# Dart Frog Plant Preferences



## RobRoyce (Jan 14, 2021)

Hey all, I'm looking for plant species or plant forms/shapes that dart frogs seem to like. While I recognize Bromeliads are a favorite, what else do your frogs seem to enjoy? Do they like plants with long stalks, big leaves, ones that form bunches to hide in. I recognize leaf litter is more important than moss but are there certain species of moss you catch your amphibians on? I'm not a novice by any means to plants, but I am to frogs so any recommendations for their preferences would be much appreciated. Or contrarily what should be avoided?


----------



## minorhero (Apr 24, 2020)

Dart frogs are less interested in species of plants / moss and more interested in formations, that is to say, they like things they can sit on, or under. 

So plants that have leaves tough enough to hold the frogs weight and in a location that a frog can climb and jump onto. 

I have not noticed any preference for moss species.

Frankly the only plants in my insitu tank that are big enough to hold the frogs are the broms and the root ball of a rabbits foot fern.


----------



## Socratic Monologue (Apr 7, 2018)

minorhero said:


> Dart frogs are less interested in species of plants / moss and more interested in formations, that is to say, they like things they can sit on, or under.


Agreed, plus they need formations that won't be a troublesome formation for that particular species -- e.g. leucs could be expected to have trouble navigating a wall of smaller-leafed _Marcgravia _(mine do, anyway) whereas many thumb species don't have that issue. So, plant for the frog species to be housed.


----------



## fishingguy12345 (Apr 7, 2019)

Pilea "Moon Valley" are a favorite amongst most dart frog species that I own so it's in most of my tanks.


----------



## Robru (Jan 1, 2021)

fishingguy12345 said:


> Pilea "Moon Valley"


Pilea Involucrata "Moon Valley" is a beautiful plant. Unfortunately not from the locations where our dart frogs reside. I think this plant comes from China ...


----------



## RobRoyce (Jan 14, 2021)

@Robru as a landscape architect I care and try to use only native plants in my designs and work. Do you feel that it is pivotal to have overlapping plant species from the areas of origin for captive-bred frogs? Is it from an ideal to keep the same species they may genetically recognize, or is it for aesthetic reasons and trying to replicate their forest floor? What are your qualms with non-native plants to a dart frog's habitat in an already hyper artificial environment?


----------



## Robru (Jan 1, 2021)

RobRoyce said:


> @Robru as a landscape architect I care and try to use only native plants in my designs and work. Do you feel that it is pivotal to have overlapping plant species from the areas of origin for captive-bred frogs?

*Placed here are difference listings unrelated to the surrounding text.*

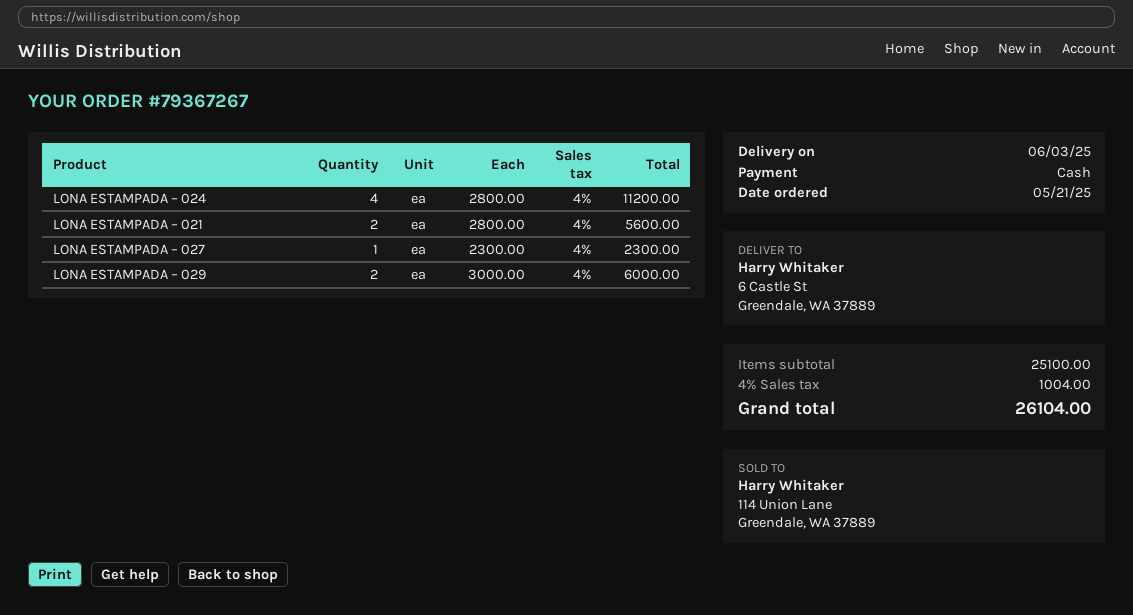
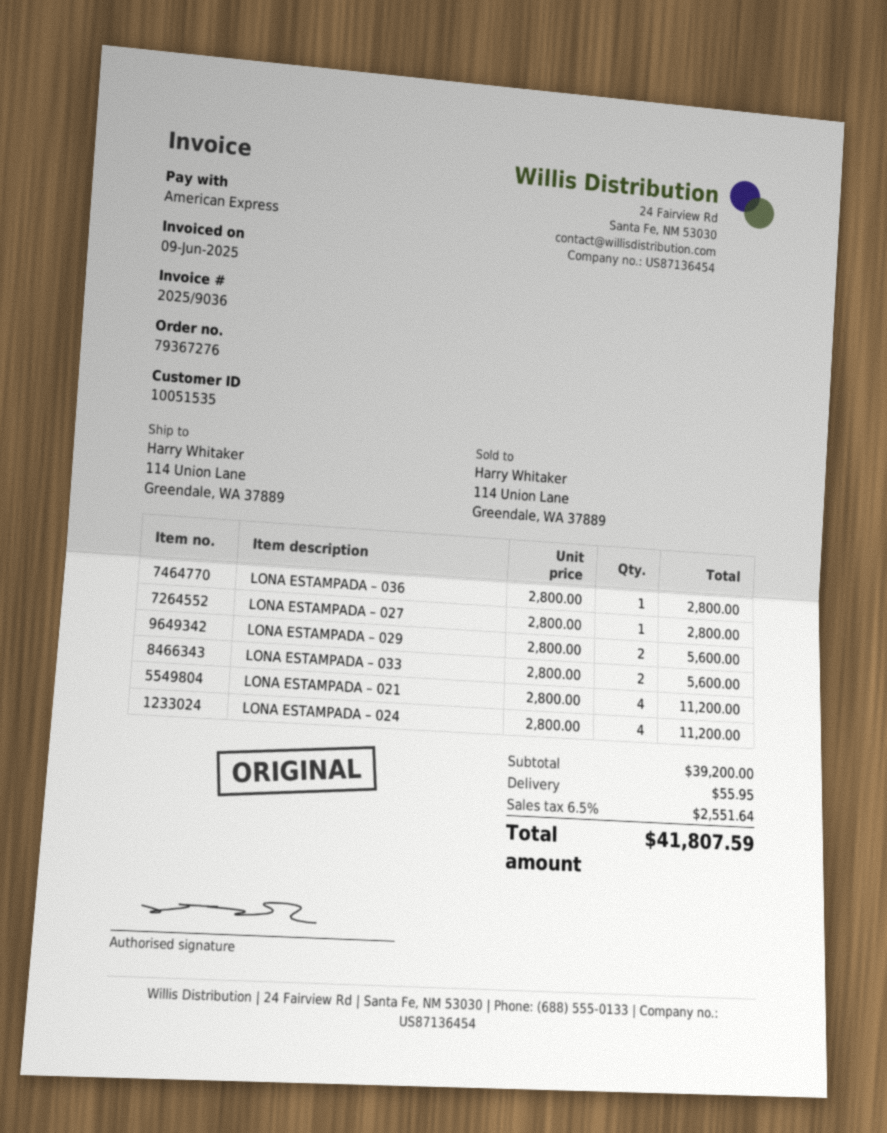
order number: 79367267 -> 79367276
payment method: cash -> American Express
ship to: 6 Castle St, Greendale, WA 37889 -> 114 Union Lane, Greendale, WA 37889
LONA ESTAMPADA – 021: 2 x 2800.00 = 5600.00 -> 4 x 2800.00 = 11200.00
LONA ESTAMPADA – 027: 1 x 2300.00 = 2300.00 -> 1 x 2800.00 = 2800.00
LONA ESTAMPADA – 029: 2 x 3000.00 = 6000.00 -> 2 x 2800.00 = 5600.00
LONA ESTAMPADA – 036: none -> 1 x 2800.00 = 2800.00
LONA ESTAMPADA – 033: none -> 2 x 2800.00 = 5600.00
subtotal: 25100.00 -> 39200.00
shipping: none -> 55.95
tax: 4% = 1004.00 -> 6.5% = 2551.64
total: 26104.00 -> 41807.59

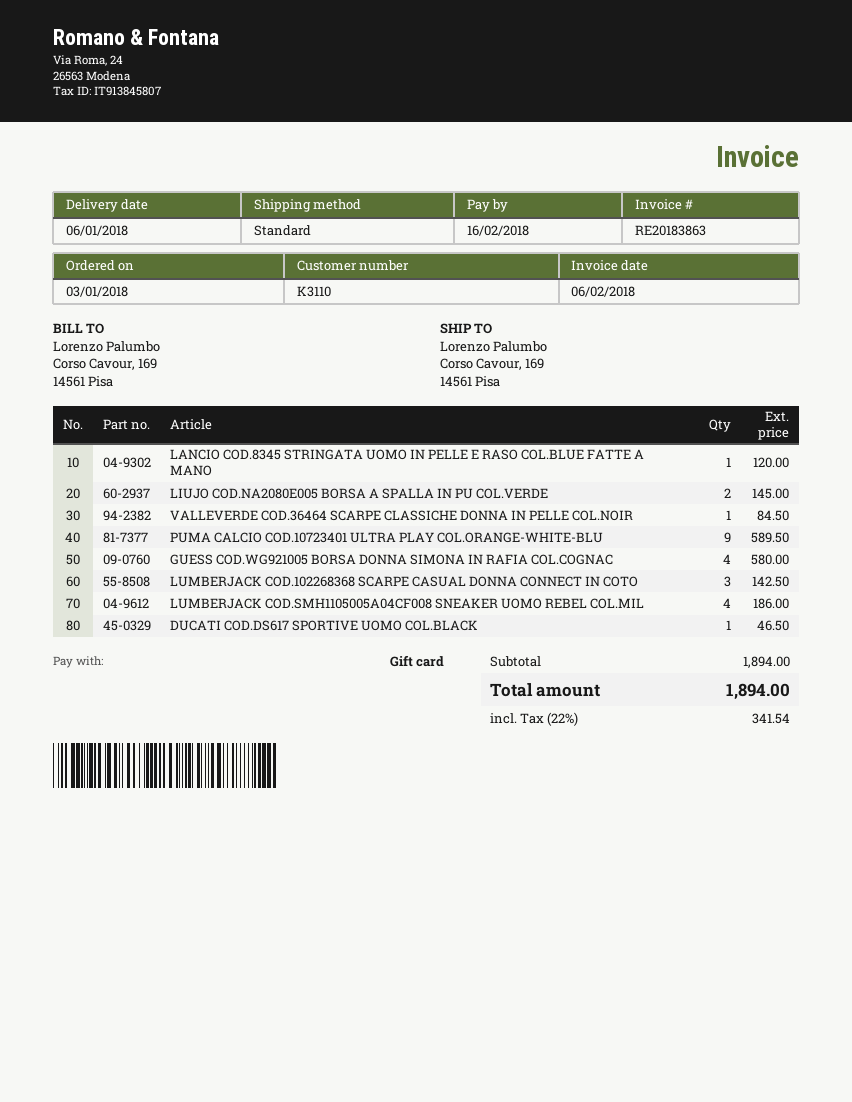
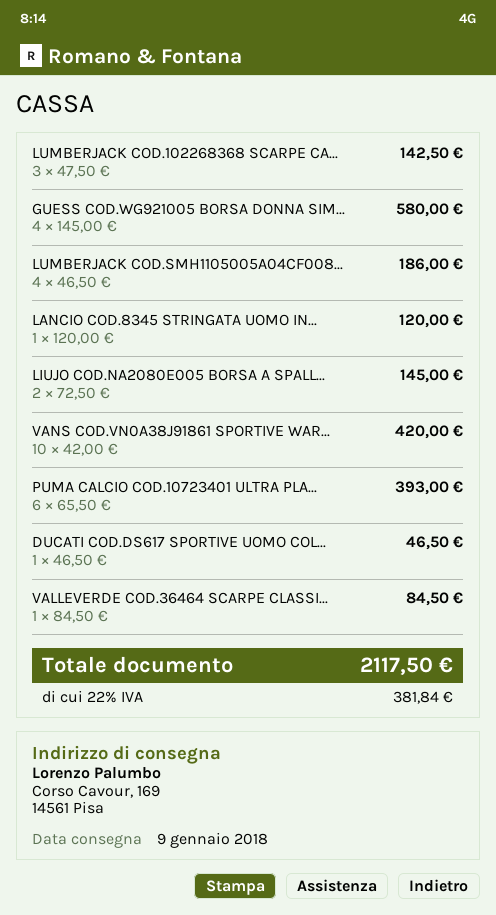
delivery date: 2018-01-06 -> 2018-01-09
PUMA CALCIO COD.10723401 ULTRA PLAY COL.ORANGE-WHITE-BLU: 9 for 589.50 -> 6 for 393.00
VANS COD.VN0A38J91861 SPORTIVE WAR...: none -> 10 for 420.00
tax: 22% = 341.54 -> 22% = 381.84
total: 1894.00 -> 2117.50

Is it from an ideal to keep the same species they may genetically recognize, or is it for aesthetic reasons and trying to replicate their forest floor? What are your qualms with non-native plants to a dart frog's habitat in an already hyper artificial environment?


I have absolutely nothing against enthusiasts using non-native plants. Everyone has their own taste. Personally, I prefer to try to recreate a piece of habitat where the frogs live. What I just don't care about is that everyone wants their vivarium to look the same as everyone else. For example, there are dart frogs that live at higher altitudes, in mossy areas with a lot of gravel and almost no leaves on the ground.


----------



## JPP (Mar 25, 2015)

Robru said:


> Pilea Involucrata "Moon Valley" is a beautiful plant. Unfortunately not from the locations where our dart frogs reside. I think this plant comes from China ...
> 
> View attachment 297023


This is not from China, and is from the tropical Americas where dart frog live...


----------



## Socratic Monologue (Apr 7, 2018)

Robru said:


> For example, there are dart frogs that live at higher altitudes, in mossy areas with a lot of gravel and almost no leaves on the ground.



This sounds interesting. Which species? Can you link to habitat pics?


----------



## Robru (Jan 1, 2021)

Socratic Monologue said:


> This sounds interesting. Which species? Can you link to habitat pics?


I have read and collected a lot of research material, in this particular case about the Phyllobates terribilis. I would also like to add that I think we romanticize the Amazon and the like too much in a certain idea about jungles. These areas are so immense, and are not uniformity.

A small selection of generally accessible information:



> Golden Poison Frogs can be found in the western foothills of the Andes on a “northerly inclined spur of the Cordillera Occidental” in Pacific coastal Colombia. The terrain is rough and hilly, with mostly steep, even perpendicular slopes. Elevation in their range varies from 90-200 m above sea level. They live in rainforest, occurring throughout the forest both on drier ridge tops and on moister slopes. They tend to live near smaller streams since forest along the larger streams has either been cleared for agriculture or is dense secondary growth forest (Myers et al. 1978).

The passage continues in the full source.